A Rangoon medical worker takes a blood sample from a woman as part of an HIV test at a specialized clinic run almost entirely by those in the sex trade. The project now has programmes in 19 cities and employs 350 people. Photo: AFP

“We are having to say no to people we know will just get sicker and die,” she said.

The hope that more drugs would soon be available was dashed last November when the Global Fund announced the cancellation of the next grant-making round due to lack of funds, the article said. The board is due to meet on Thursday to discuss the institution's future.

Doctors are rationing drugs, giving prescriptions only to the weakest patients, said The Guardian. Death rates among people who arrived in clinics too late were up to 25 per cent last year, said MSF.

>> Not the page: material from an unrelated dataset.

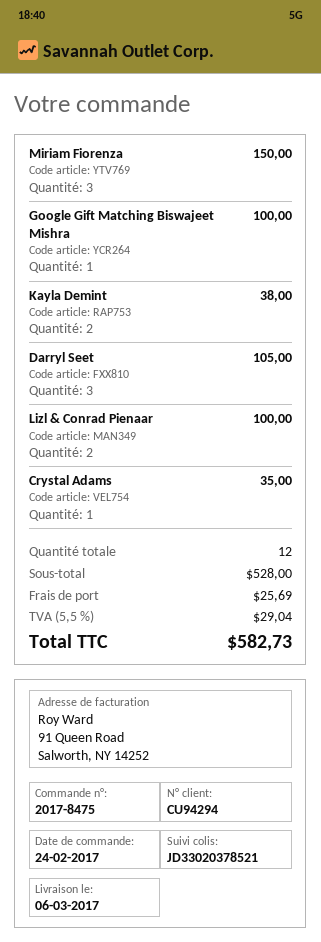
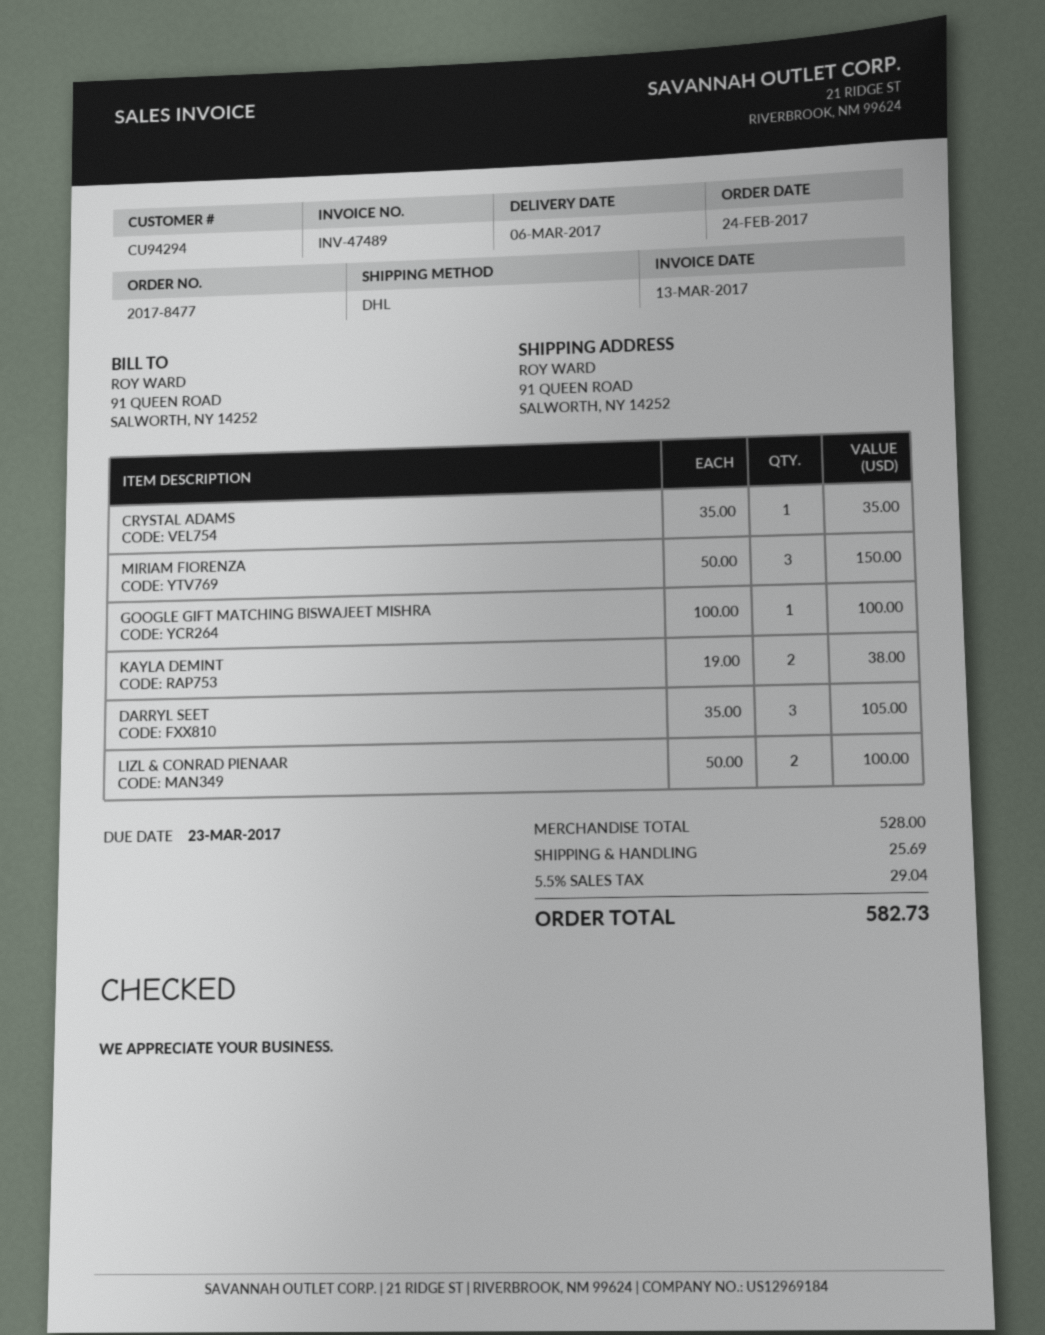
order number: 2017-8475 -> 2017-8477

Burma is the least developed country in Southeast Asia and receives only a fraction of the aid from which some of its neighbours benefit.

The Burmese Ministry of Health is woefully underfunded. Nearly 33 per cent of Burmese live below the poverty line and thousands are unlikely ever to be able to afford ART, which cost $30 a month, said MSF.

In August 2011, Mizzima reported that Health Minister Dr. Pe Thet Khin told Parliament that his department received about 43 per cent of its essential budget needs in the latest fiscal year.

The shortfall will cause a lack of medicine and services in government hospitals and clinics, he said.  The minister said his agency needed 8 billion kyat per year, but received 3.5 billion kyat.